Opened 23 months ago
Last modified 23 months ago
#18241 new bug
libnetwork.so has undefined references to several _-prefixed symbols that ought to be in libnetwork
Reported by: | grubba | Owned by: | nobody |
---|---|---|---|
Priority: | normal | Milestone: | Unscheduled |
Component: | System | Version: | R1/beta4 |
Keywords: | Cc: | ||
Blocked By: | Blocking: | ||
Platform: | x86-64 |
Description
A long linker command fails with:
/bin/ld /boot/system/develop/lib/libnetwork.so: undefined reference to `_res_init' /bin/ld /boot/system/develop/lib/libnetwork.so: undefined reference to `_inet_net_ntop' /bin/ld /boot/system/develop/lib/libnetwork.so: undefined reference to `_inet_net_pton' /bin/ld /boot/system/develop/lib/libnetwork.so: undefined reference to `_res_query' /bin/ld /boot/system/develop/lib/libnetwork.so: undefined reference to `_inet_cidr_pton' /bin/ld /boot/system/develop/lib/libnetwork.so: undefined reference to `_dn_expand' /bin/ld /boot/system/develop/lib/libnetwork.so: undefined reference to `_res_mkquery' /bin/ld /boot/system/develop/lib/libnetwork.so: undefined reference to `_inet_cidr_ntop' /bin/ld /boot/system/develop/lib/libnetwork.so: undefined reference to `_herror' /bin/ld /boot/system/develop/lib/libnetwork.so: undefined reference to `_res_search'
The above symbols do not seem to be provided by anything in /system/lib/lib*.
Running nm
on libnetwork.so
hints that the problem is likely that the definitions of the above symbols either have been prefixed with an extra _
, or one too few:
000000000002ec70 T __dn_expand 0000000000010ea0 T __inet_cidr_ntop 0000000000011650 T __inet_cidr_pton 0000000000011960 T __inet_net_ntop 0000000000012100 T __inet_net_pton 000000000002eec0 T __res_init 000000000002efb0 T __res_mkquery 000000000002f040 T __res_query 000000000002f170 T __res_search 0000000000010ea0 W inet_cidr_ntop 0000000000011650 W inet_cidr_pton 0000000000011960 W inet_net_ntop 0000000000012100 W inet_net_pton 000000000002ea50 W herror
I suspect that a compilation unit in the library has been compiled with the old BSD/pre-ELF convention of prefixing C-symbols with a single _
, or that a glue object is missing from the library.
Change History (4)
comment:1 by , 23 months ago
Component: | - General → System |
---|---|
Keywords: | libnetwork removed |
comment:2 by , 23 months ago
Can you share the complete linker command? There is likely a flag that triggers the problem in it, since many things link against libnetwork and don't see this problem.

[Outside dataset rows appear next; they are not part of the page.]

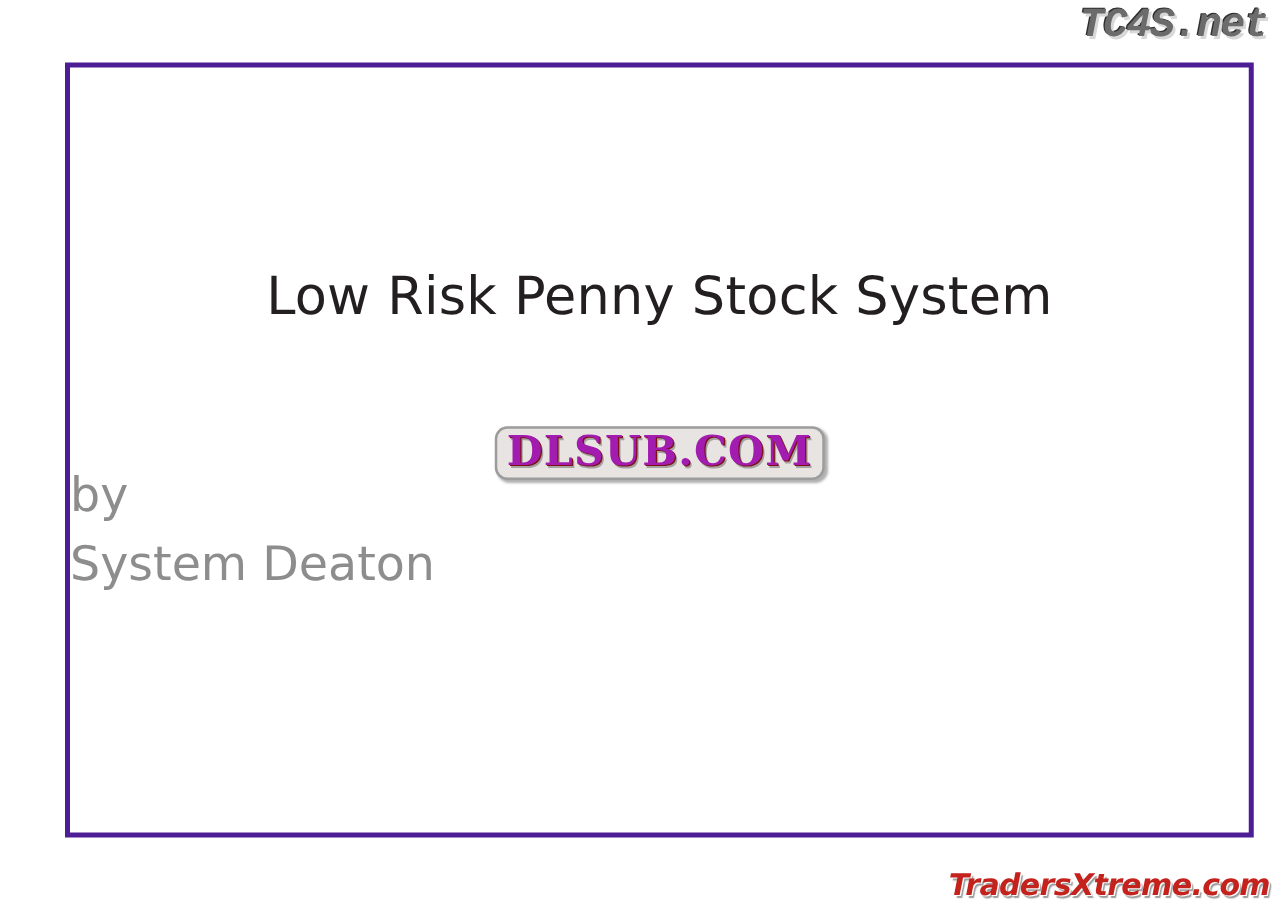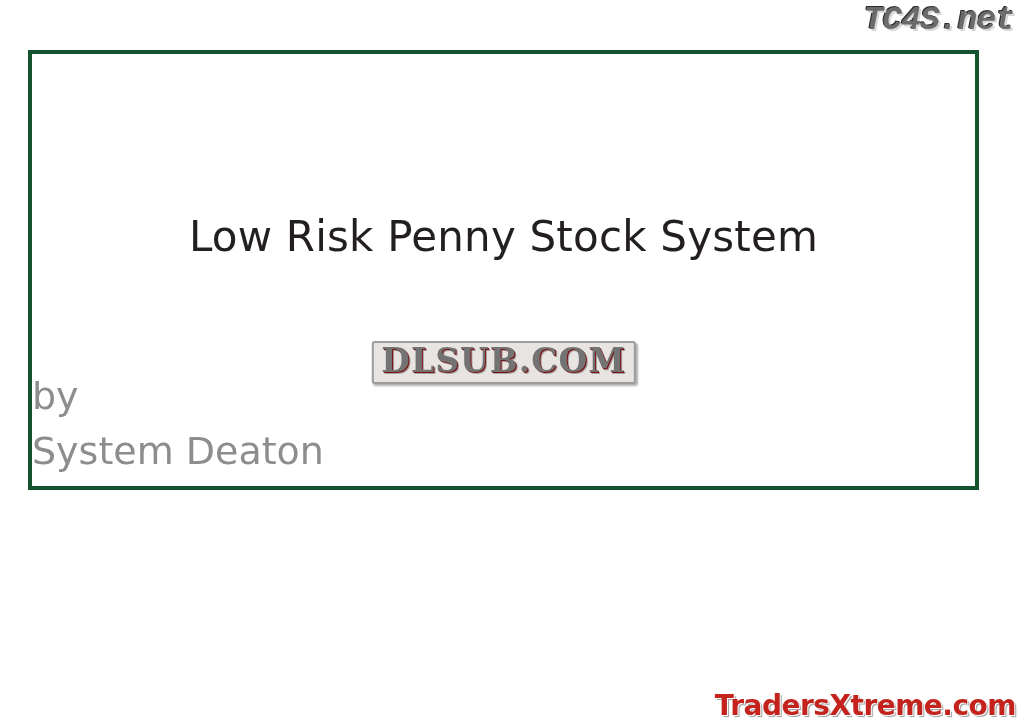--- a/index.html
+++ b/index.html
@@ -30,36 +30,37 @@
     white-space: nowrap;
   }
 
   
   .wm-bottom {
     position: absolute;
     bottom: 2px;
     right: 8px;
     font-family: "DejaVu Sans", sans-serif;
     font-weight: bold;
-    font-size: 28px;
+    font-style: italic;
+    font-size: 24px;
     letter-spacing: -0.5px;
     color: #c3221d;
     text-shadow: 1px 1px 0 #ffffff, 2px 2px 1px #9a9a9a;
     white-space: nowrap;
     margin-top: 36px;
   }
 
   
   .slide {
     position: absolute;
-    left: 28px;
+    left: 52px;
     top: 50px;
     width: 951px;
-    height: 440px;
-    border: 4px solid #14532d;
+    height: 620px;
+    border: 4px solid #4c1d95;
     background: #ffffff;
     box-sizing: border-box;
   }
 
   .slide-inner {
     position: absolute;
     left: 0;
     right: 0;
     top: 0;
     bottom: 0;
@@ -98,25 +99,25 @@
   
   .stamp {
     position: absolute;
     left: 50%;
     transform: translateX(-50%);
     top: 287px;
     font-family: "DejaVu Serif", serif;
     font-weight: bold;
     font-size: 33px;
     letter-spacing: 1px;
-    color: #737373;
+    color: #a21caf;
     background: #e8e4e2;
     padding: 1px 8px 3px 8px;
     border: 2px solid #9c9c9c;
-    border-radius: 3px;
+    border-radius: 10px;
     box-shadow: 2px 2px 2px rgba(80,80,80,0.45);
     text-shadow: 1px 1px 0 #7d1012, 2px 2px 0 rgba(120,120,120,0.6);
     white-space: nowrap;
     line-height: 1.05;
   }
 </style>
 </head>
 <body>
 
 <div class="wm-top">TC4S.net</div>

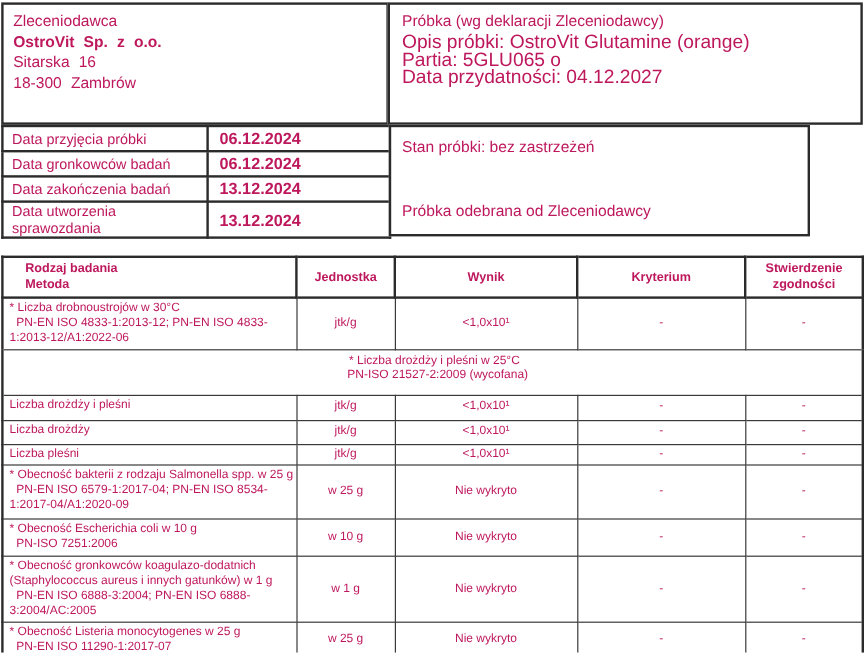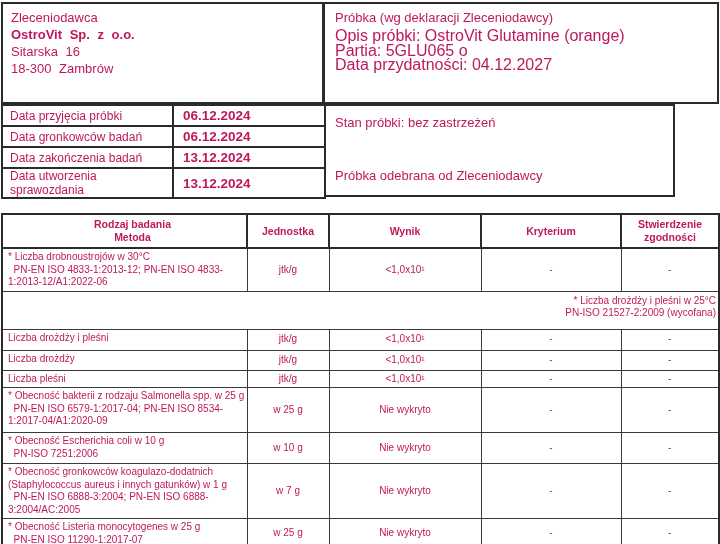--- a/index.html
+++ b/index.html
@@ -43,35 +43,35 @@
     border-collapse:collapse;table-layout:fixed;
     border:2px solid #2b2b2b;
   }
   .results th{
     border:2px solid #2b2b2b;
     font-size:10.5px;font-weight:bold;
     text-align:center;vertical-align:middle;
     white-space:pre-line;line-height:13px;
     padding:2px;box-sizing:border-box;
   }
-  .results th.h-first{text-align:center;padding-left:18px;}
+  .results th.h-first{text-align:left;padding-left:18px;}
   .results td{
     border:1px solid #3a3a3a;
     font-size:10px;line-height:12.5px;
     text-align:center;vertical-align:middle;
     padding:1px 2px;box-sizing:border-box;
   }
   .results td.name{
     text-align:left;vertical-align:top;
     white-space:pre-wrap;
     padding:2px 2px 2px 5px;
   }
   .results tr.full-row td{
     border-left:2px solid #2b2b2b;border-right:2px solid #2b2b2b;
-    text-align:right;vertical-align:top;white-space:pre-wrap;
+    text-align:center;vertical-align:top;white-space:pre-wrap;
     padding:3px 2px 2px 5px;
   }
   .results thead tr{height:34px;}
   .r1{height:42px;padding-left:12px;} .r2{height:38px;} .r3{height:21px;} .r4{height:20px;}
   .r5{height:16px;} .r6{height:45px;} .r7{height:31px;} .r8{height:53px;} .r9{height:26px;}
 </style>
 </head>
 <body>
 
 <div class="page">
@@ -189,21 +189,21 @@
         <td>w 10 g</td>
         <td>Nie wykryto</td>
         <td>-</td>
         <td>-</td>
       </tr>
       <tr class="r8">
         <td class="name">* Obecność gronkowców koagulazo-dodatnich
 (Staphylococcus aureus i innych gatunków) w 1 g
   PN-EN ISO 6888-3:2004; PN-EN ISO 6888-
 3:2004/AC:2005</td>
-        <td>w 7 g</td>
+        <td>w 1 g</td>
         <td>Nie wykryto</td>
         <td>-</td>
         <td>-</td>
       </tr>
       <tr class="r9">
         <td class="name">* Obecność Listeria monocytogenes w 25 g
   PN-EN ISO 11290-1:2017-07</td>
         <td>w 25 g</td>
         <td>Nie wykryto</td>
         <td>-</td>

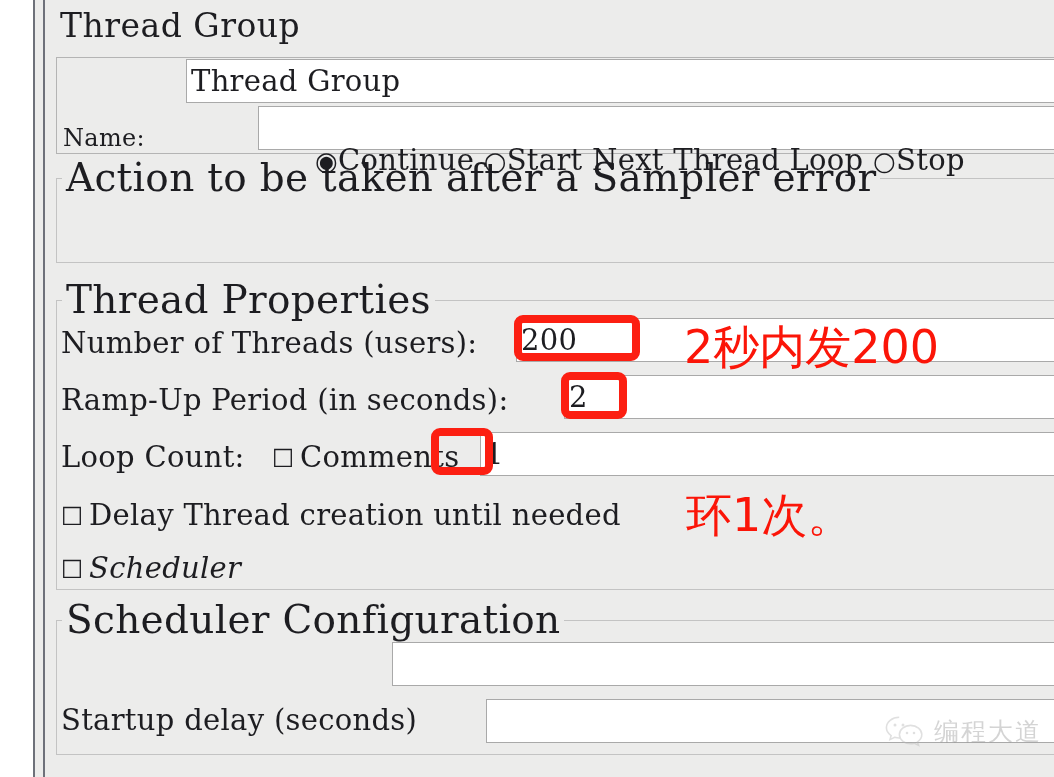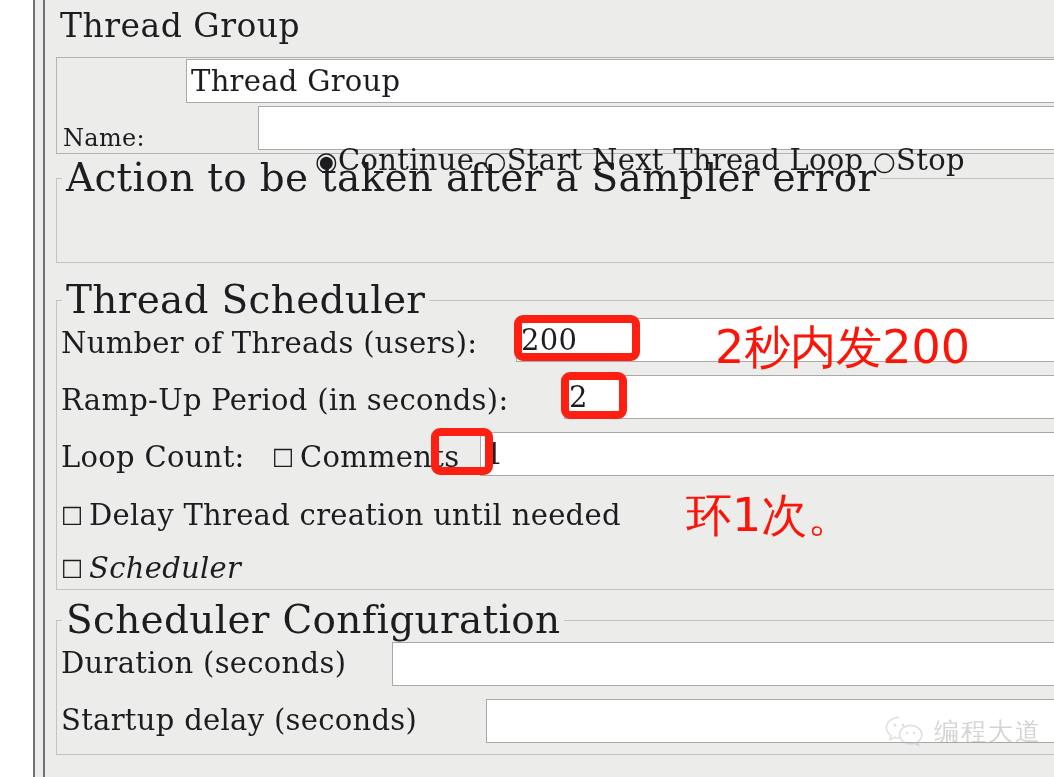--- a/index.html
+++ b/index.html
@@ -214,21 +214,21 @@
     </div>
 
     <div class="groupbox gb-action">
       <div class="gb-title">Action to be taken after a Sampler error</div>
       <div class="radio-row">
         <span class="rb">◉</span><span>Continue</span>&nbsp;<span class="rb">○</span><span>Start Next Thread Loop</span>&nbsp;<span class="rb">○</span><span>Stop</span>
       </div>
     </div>
 
     <div class="groupbox gb-threads">
-      <div class="gb-title">Thread Scheduler</div>
+      <div class="gb-title">Thread Properties</div>
 
       <div class="tp-lbl" style="left:4px; top:22px;">Number of Threads (users):</div>
       <div class="tp-lbl" style="left:4px; top:79px;">Ramp-Up Period (in seconds):</div>
 
       <div class="tp-lbl" style="left:4px; top:136px;">Loop Count:</div>
       <div class="tp-lbl cbx" style="left:215px; top:138px;">☐</div>
       <div class="tp-lbl" style="left:243px; top:136px;">Comments</div>
 
       <div class="tp-lbl cbx" style="left:4px; top:196px;">☐</div>
       <div class="tp-lbl" style="left:32px; top:194px;">Delay Thread creation until needed</div>
@@ -242,37 +242,36 @@
     </div>
     <div class="textfield" style="left:518px; top:375px; width:542px; height:44px;">
       <span class="val">2</span>
     </div>
     <div class="textfield" style="left:434px; top:432px; width:626px; height:44px;">
       <span class="val">1</span>
     </div>
 
     <div class="groupbox gb-sched">
       <div class="gb-title">Scheduler Configuration</div>
-      <div class="tp-lbl" style="left:4px; top:22px;">Duration (seconds)</div>
       <div class="tp-lbl" style="left:4px; top:79px;">Startup delay (seconds)</div>
     </div>
     <div class="textfield" style="left:346px; top:642px; width:714px; height:44px;">
       <span class="val"></span>
     </div>
     <div class="textfield" style="left:440px; top:699px; width:620px; height:44px;">
       <span class="val"></span>
     </div>
 
   </div>
 
   <div class="redbox" style="left:514px; top:315px; width:126px; height:46px;"></div>
   <div class="redbox" style="left:561px; top:372px; width:66px;  height:47px;"></div>
   <div class="redbox" style="left:431px; top:428px; width:62px;  height:47px;"></div>
 
-  <div class="annot" style="left:715px; top:316px;text-align:center;">2秒内发200</div>
+  <div class="annot" style="left:684px; top:316px;text-align:center;">2秒内发200</div>
   <div class="annot" style="left:686px; top:484px;text-align:center;">环1次。</div>
 
   <div class="watermark">
     <svg class="wm-logo" width="42" height="34" viewBox="0 0 42 34" xmlns="http://www.w3.org/2000/svg">
       <g fill="none" stroke="#b6b6b6" stroke-width="1.6">
         <path d="M15.2 2.2C8.1 2.2 2.4 6.9 2.4 12.6c0 3.2 1.8 6.1 4.7 8L6 24.6l4.6-2.3c1.5.4 3 .7 4.6.7.5 0 1 0 1.5-.1"></path>
         <path d="M26.6 10.4c-6.2 0-11.2 4.1-11.2 9.2s5 9.2 11.2 9.2c1.3 0 2.6-.2 3.8-.5l4.1 2-1-3.4c2.6-1.7 4.3-4.3 4.3-7.3 0-5.1-5-9.2-11.2-9.2z"></path>
       </g>
       <circle cx="11" cy="10" r="1.5" fill="#b6b6b6"></circle>
       <circle cx="19" cy="10" r="1.5" fill="#b6b6b6"></circle>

comment:3 by , 23 months ago
The issue was made visible by an attempt to link a binary which made use of __attribute__((visibility("protected")))
symbols. The default linker command as generated by the default gcc specs gives the option -shared
even when linking an executable. This caused it to fail with:
.../bin/ld: other.o: relocation R_X86_64_PC32 against protected symbol `protected_sym' can not be used when making a shared object
> gcc --dumpspecs [...] *link: %{!static|static-pie:--eh-frame-hdr} %{!m32:-m elf_x86_64_haiku} %{m32:-m elf_i386_haiku} %{!r:-shared} %{nostart:-e 0} %{shared:-e 0} %{!shared: %{!nostart: -no-undefined}} [...]
As seen above, the rule %{!r:-shared}
will give the option -shared
to collect2
except when performing a partial link (ie compiling with -r
).
Running the collect2
command without -shared
caused it to instead complain about libnetwork.so
as in my original report.
I suspect that -no-undefined
is inhibited by -shared
.
Anyway, I currently avoid my initial issue by using __attribute__((visibility("default")))
for now, and can thus link without using a custom specs file.
comment:4 by , 23 months ago
-shared is intentionally enabled for all executables in Haiku. This is needed in particular for 'replicants' to work (loading parts of an executable code inside another one's address space).
I don't think there is much testing for building things with -shared disabled.
This is strange. I do see the references to those symbols in some of libnetwork.so's source files, but I am pretty sure we build the whole system with
--no-undefined
, so I don't know how that could have happened. Probably because they are defined as weak symbols? But then we shouldn't see undefined references for them, they should just turn out to be NULL.